INFORMATION Block Start

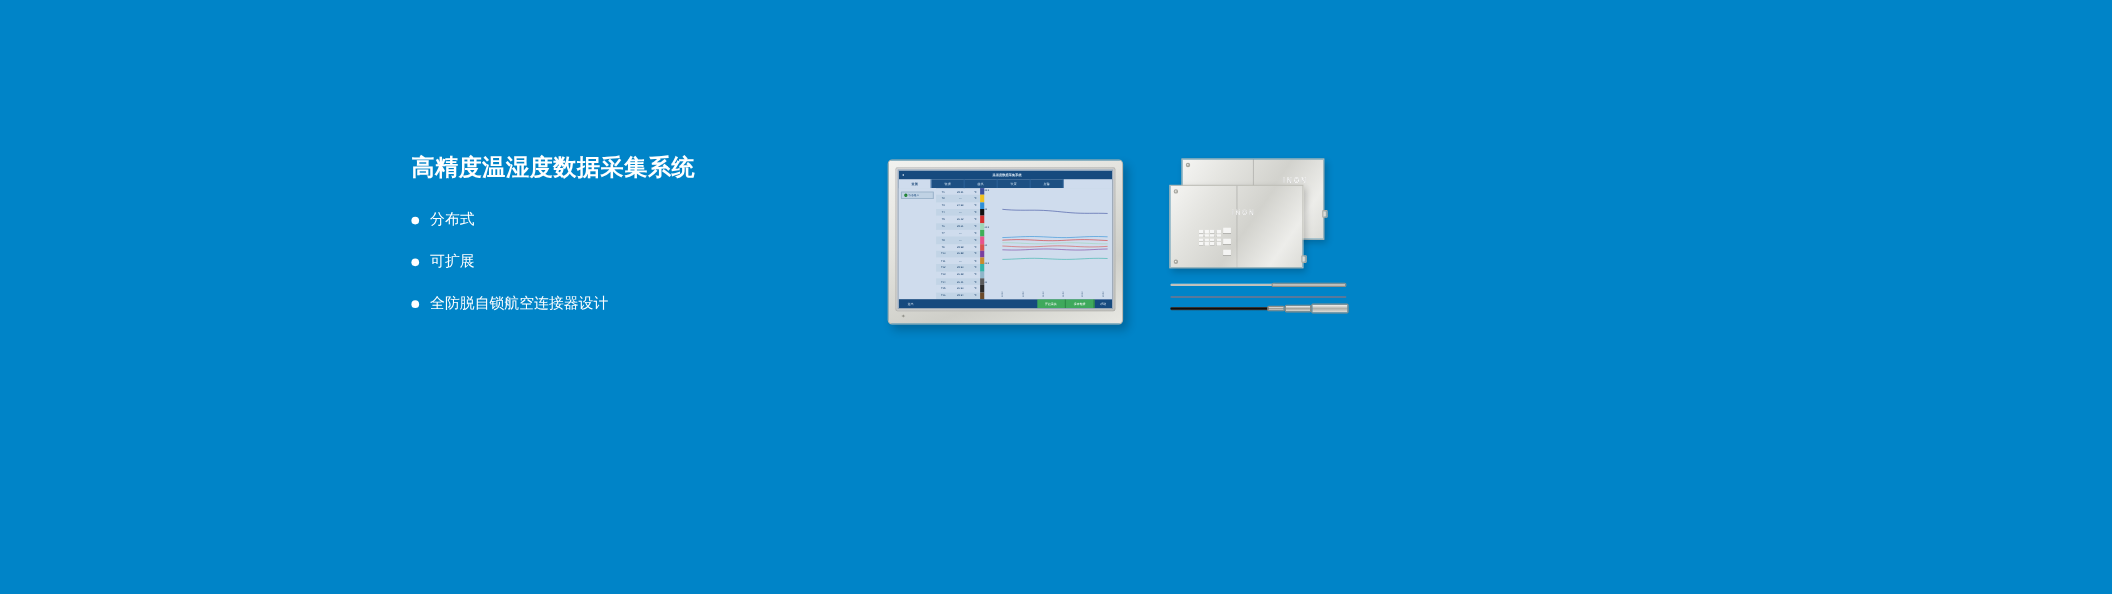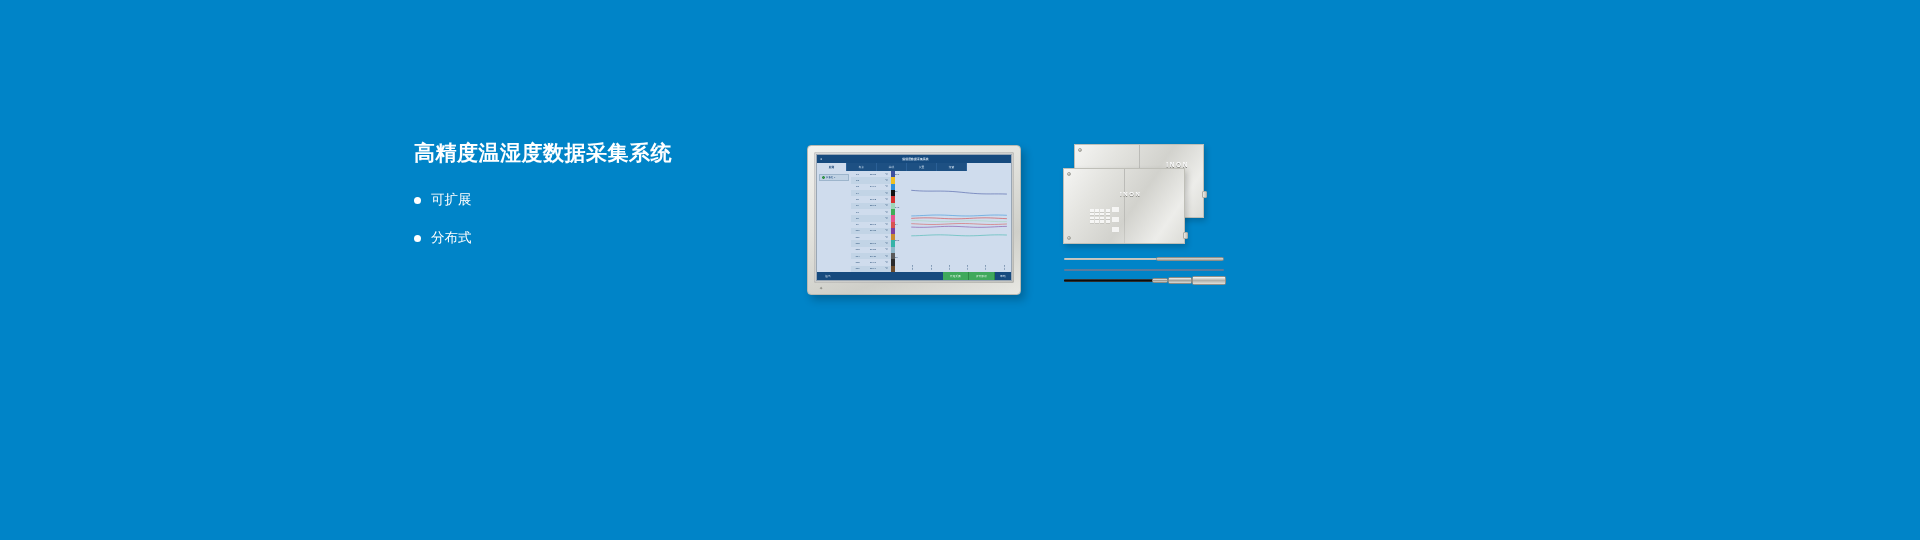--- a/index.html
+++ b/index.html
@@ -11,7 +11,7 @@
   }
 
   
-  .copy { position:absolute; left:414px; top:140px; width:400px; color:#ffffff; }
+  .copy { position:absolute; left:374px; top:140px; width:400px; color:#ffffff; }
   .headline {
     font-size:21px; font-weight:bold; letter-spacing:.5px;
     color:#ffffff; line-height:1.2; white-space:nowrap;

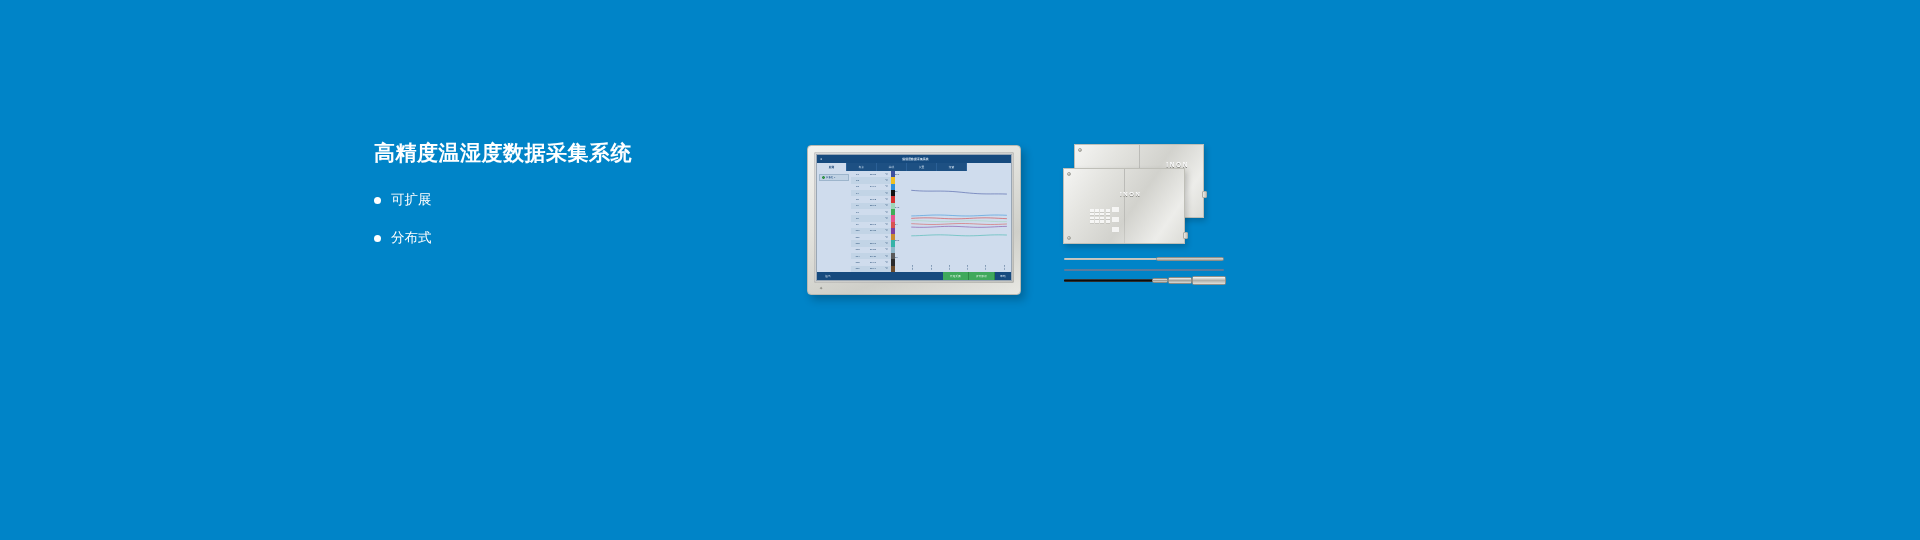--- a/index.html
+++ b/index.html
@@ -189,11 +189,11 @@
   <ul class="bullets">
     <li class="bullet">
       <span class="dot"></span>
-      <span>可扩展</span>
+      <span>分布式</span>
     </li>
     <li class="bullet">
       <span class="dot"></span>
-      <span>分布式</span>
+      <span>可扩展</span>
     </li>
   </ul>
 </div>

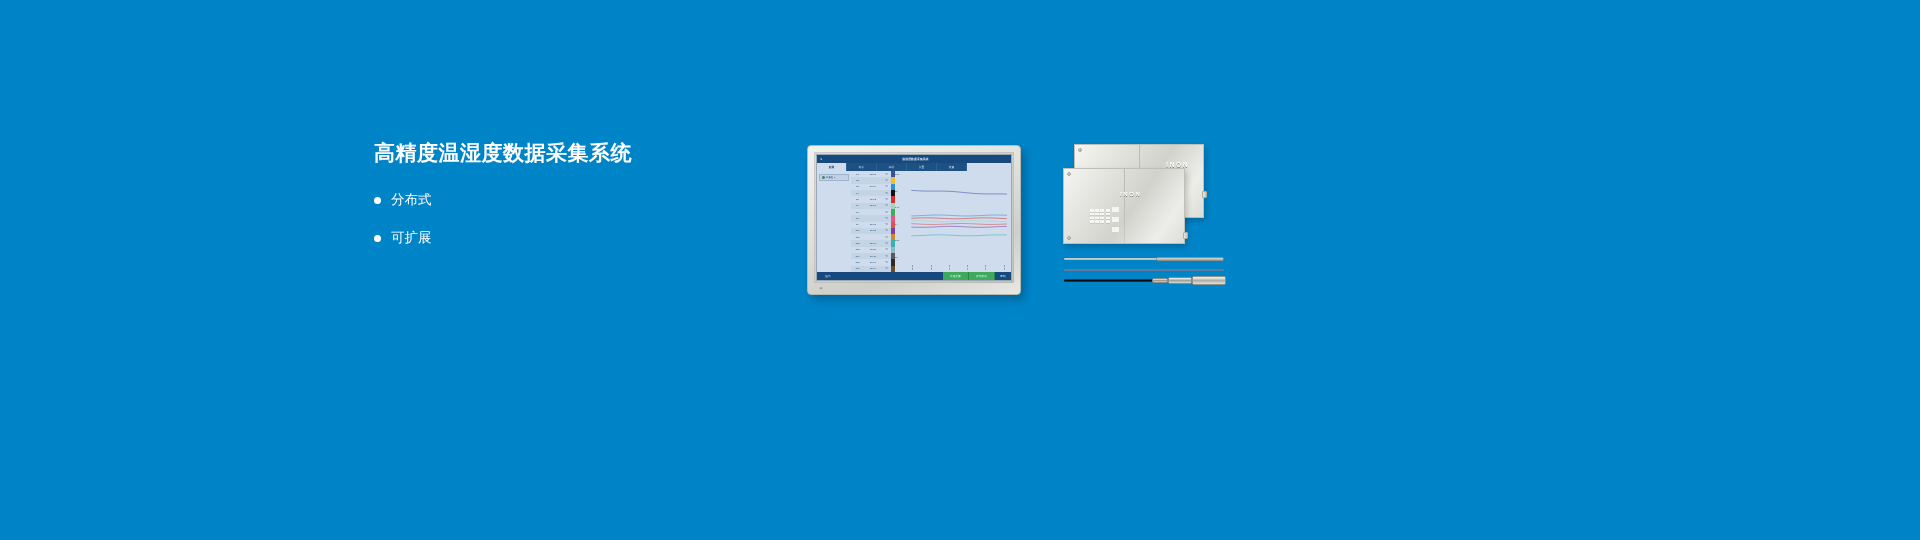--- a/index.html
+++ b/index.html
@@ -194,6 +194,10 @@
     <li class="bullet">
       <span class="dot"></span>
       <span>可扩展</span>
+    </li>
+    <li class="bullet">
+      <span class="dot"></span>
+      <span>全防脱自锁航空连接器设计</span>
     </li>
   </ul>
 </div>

INFORMATION Block End

If a record holds a picture, leave the picture out and copy the rest exactly.

--- a/index.html
+++ b/index.html
@@ -11,7 +11,7 @@
   }
 
   
-  .copy { position:absolute; left:414px; top:140px; width:400px; color:#ffffff; }
+  .copy { position:absolute; left:374px; top:140px; width:400px; color:#ffffff; }
   .headline {
     font-size:21px; font-weight:bold; letter-spacing:.5px;
     color:#ffffff; line-height:1.2; white-space:nowrap;

--- a/index.html
+++ b/index.html
@@ -189,11 +189,11 @@
   <ul class="bullets">
     <li class="bullet">
       <span class="dot"></span>
-      <span>可扩展</span>
+      <span>分布式</span>
     </li>
     <li class="bullet">
       <span class="dot"></span>
-      <span>分布式</span>
+      <span>可扩展</span>
     </li>
   </ul>
 </div>

--- a/index.html
+++ b/index.html
@@ -194,6 +194,10 @@
     <li class="bullet">
       <span class="dot"></span>
       <span>可扩展</span>
+    </li>
+    <li class="bullet">
+      <span class="dot"></span>
+      <span>全防脱自锁航空连接器设计</span>
     </li>
   </ul>
 </div>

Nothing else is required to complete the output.